As a climb, the mountain is not that interesting. It's just a scree and talus heap with many parallel ribs. Ascent time base to summit would be less than two hours. As a viewpoint, however, it is outstanding.
This area of Washington is rugged but not as much as more glacially active regions to the west and southwest. Because of this, approaches to the Mt. Carru area can be made from numerous directions. The shortest of these from a road would have to be from Slate Pass (on Harts Pass Road) down the Middle Fork Pasayten River then up to Freds Pass and across the upper reaches of Eureka Creek, but even this approach is 15 miles long. Another approach would be via Monument Creek Trail (again from Harts Pass Road). This route is 19 miles or so in length and is more up and down than the Slate Pass approach. Other approaches are from the north, but only Canadians would come from that way.
Permits are not required as far as I know, though signing a trailhead register might be requested. You won't run into much civilization out in the Pasayten Wilderness. When I was out there for a week in August, I saw less than five people once I got back to the Carru vicinity. You'll see more people (and horses and dogs) on the Robinson Creek Trail, which runs along the Middle Fork Pasayten River north of Slate Pass.
When To Climb
Mt. Carru could probably be climbed in every season except winter. Access depends on conditions for getting to the trailhead. The Slate Pass trailhead is ~6,200 ft up. In fact, the road to Slate Peak Lookout is the highest well-traveled road in Washington. Harts Pass Road is also one of the more exposed roads to drive on. Combine that with the many sightseers who use the road and it becomes a concentrating endeavor. The snowier the approach, the longer time you'll need to get in and out.
If you're going to go climb Mt. Carru, you could probably get in and out in two days, but three days would be more leisurely. And actually, you might as well make it a multi-day trip and climb other peaks in the area. Each peak (and the region in general) offers excellent vistas--especially for photography.
There are numerous campsites. Some I know of are:
1. At the intersection of the Robinson Creek Trail and Berk Creek (this is where the trail up to Freds Lake, Freds Pass, and Lake Doris begins)
2. At Freds Lake
3. At Lake Doris
4. At the eastern head of Eureka Creek immediately south of Mt. Lago
5. At a half-acre sized bench at ~7,500 ft just southwest of Shellrock Pass. This is where I camped for five days. It is a good staging area for climbing all the peaks in the region. There may or may not be a snowpatch there for water. Bring a filter.

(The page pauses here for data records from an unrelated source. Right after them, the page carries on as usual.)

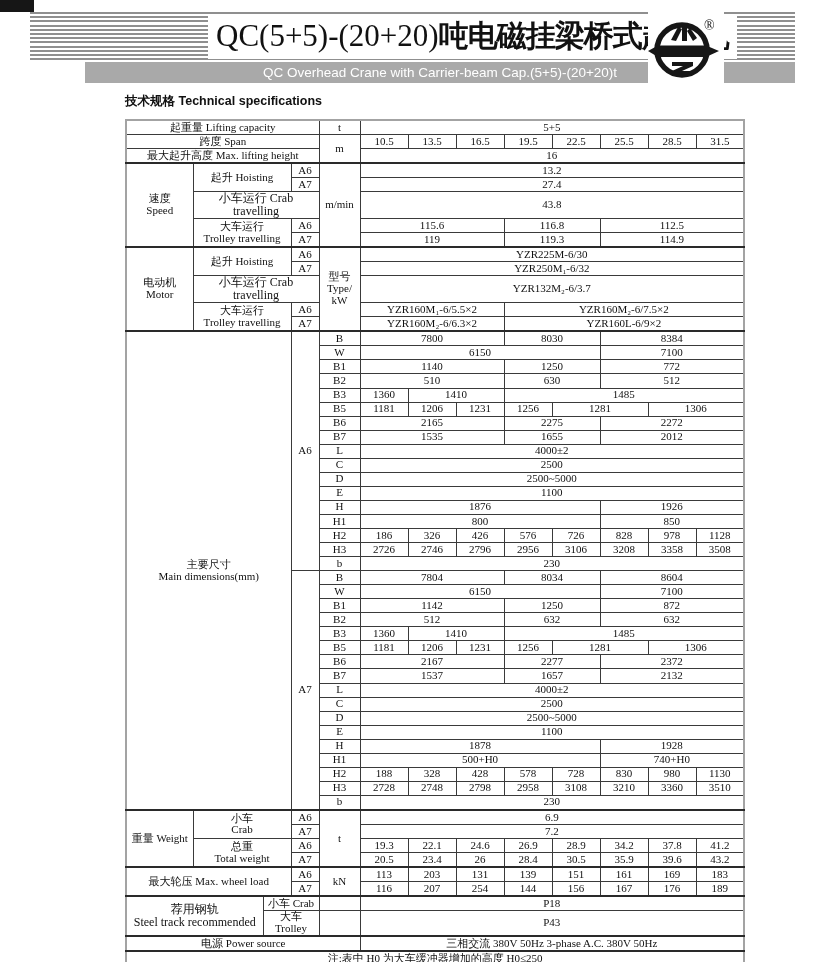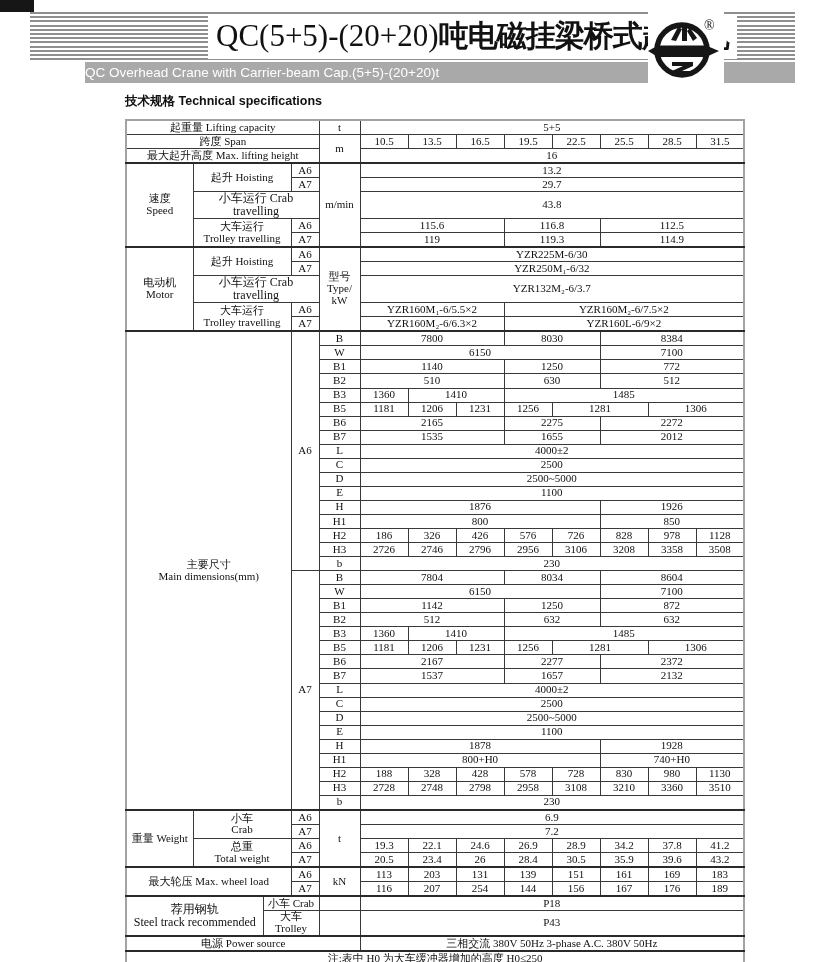--- a/index.html
+++ b/index.html
@@ -13,7 +13,7 @@
   .title-cn{font-family:"DejaVu Sans",sans-serif;font-size:30px;font-weight:bold;letter-spacing:-1px;}
   .graybar{position:absolute;left:85px;top:62px;width:710px;height:21px;background:#a9a9a9;
            color:#fff;font-family:"Liberation Sans",sans-serif;font-size:13.5px;
-           text-align:left;line-height:21px;}
+           text-align:center;line-height:21px;}
   .logobox{position:absolute;left:648px;top:9px;width:76px;height:80px;background:#fff;}
   .regmark{position:absolute;left:56px;top:9px;font-size:14px;font-family:"Liberation Serif",serif;color:#111;}
   .heading{position:absolute;left:125px;top:93px;font-family:"Liberation Sans",sans-serif;

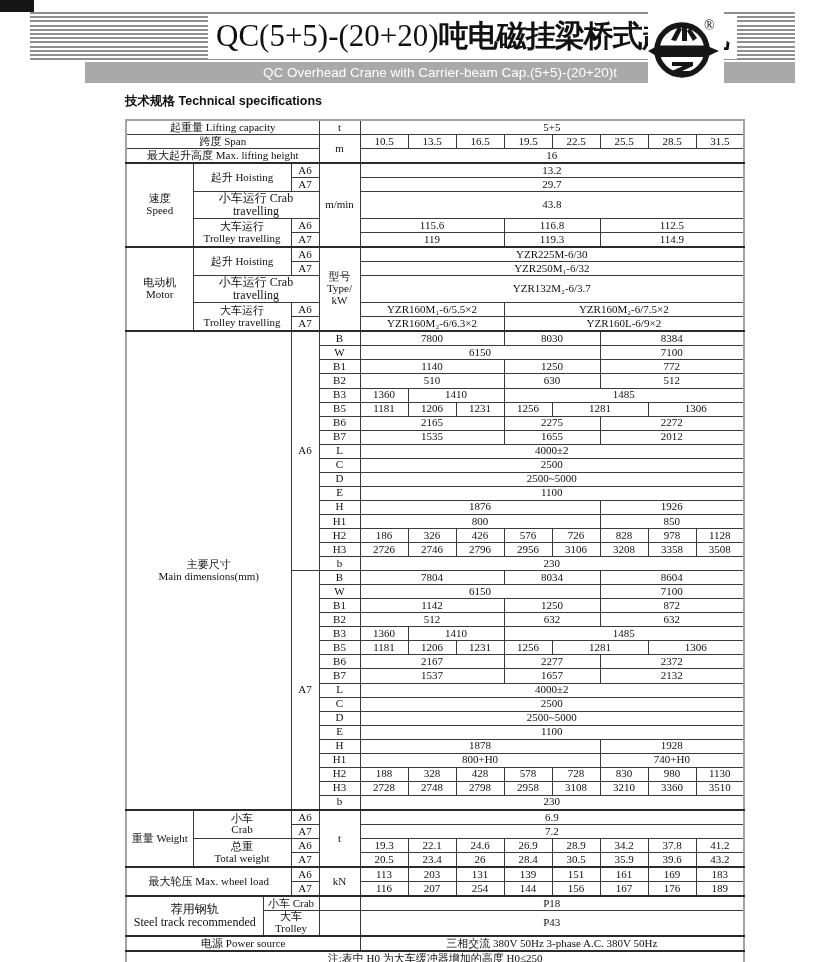--- a/index.html
+++ b/index.html
@@ -106,7 +106,7 @@
     </tr>
     <tr>
       <td>A7</td>
-      <td colspan="8">29.7</td>
+      <td colspan="8">27.4</td>
     </tr>
     <tr>
       <td colspan="3" class="sm">小车运行 Crab travelling</td>

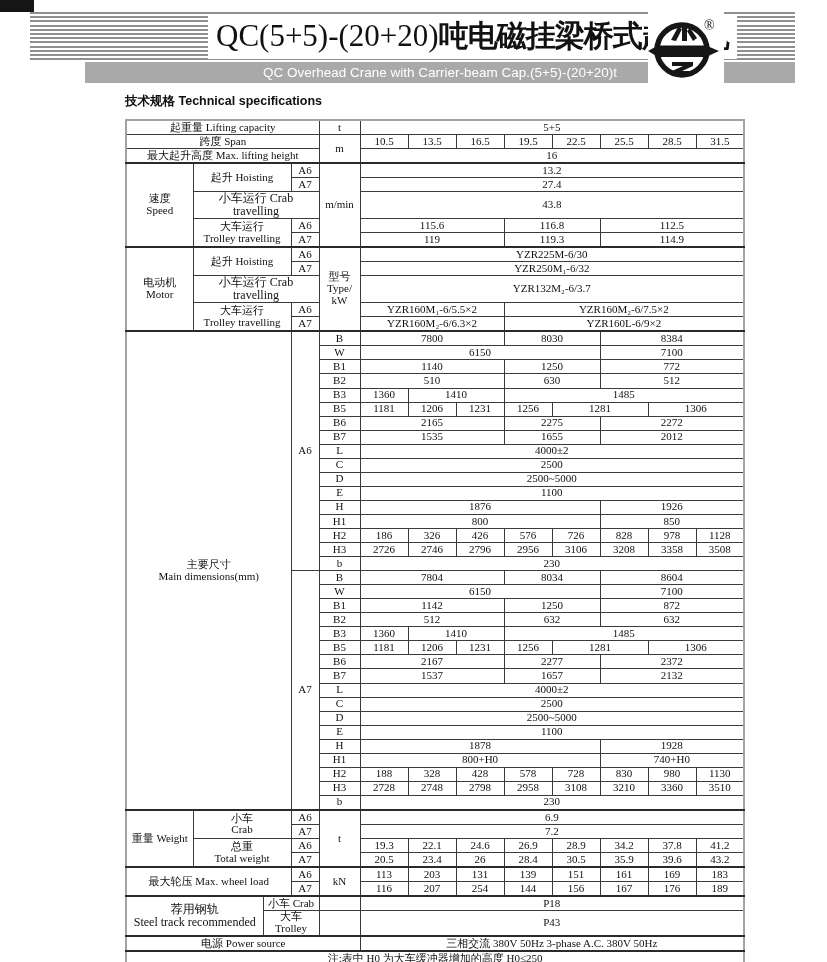--- a/index.html
+++ b/index.html
@@ -338,7 +338,7 @@
     </tr>
     <tr>
       <td>H1</td>
-      <td colspan="5">800+H0</td>
+      <td colspan="5">500+H0</td>
       <td colspan="3">740+H0</td>
     </tr>
     <tr>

When I was in there in August 2001, I was snowed on lightly for one night at my 7,500-ft camp. Knowing this, plan your clothing appropriately. It can be hot or cold or in between in the Pasayten. Ordinarily, you won't get much rainfall as the wilderness is far east of the Cascade Crest. However, when I was there, it rained for 36 hours straight. I stayed in my tent nearly the whole time.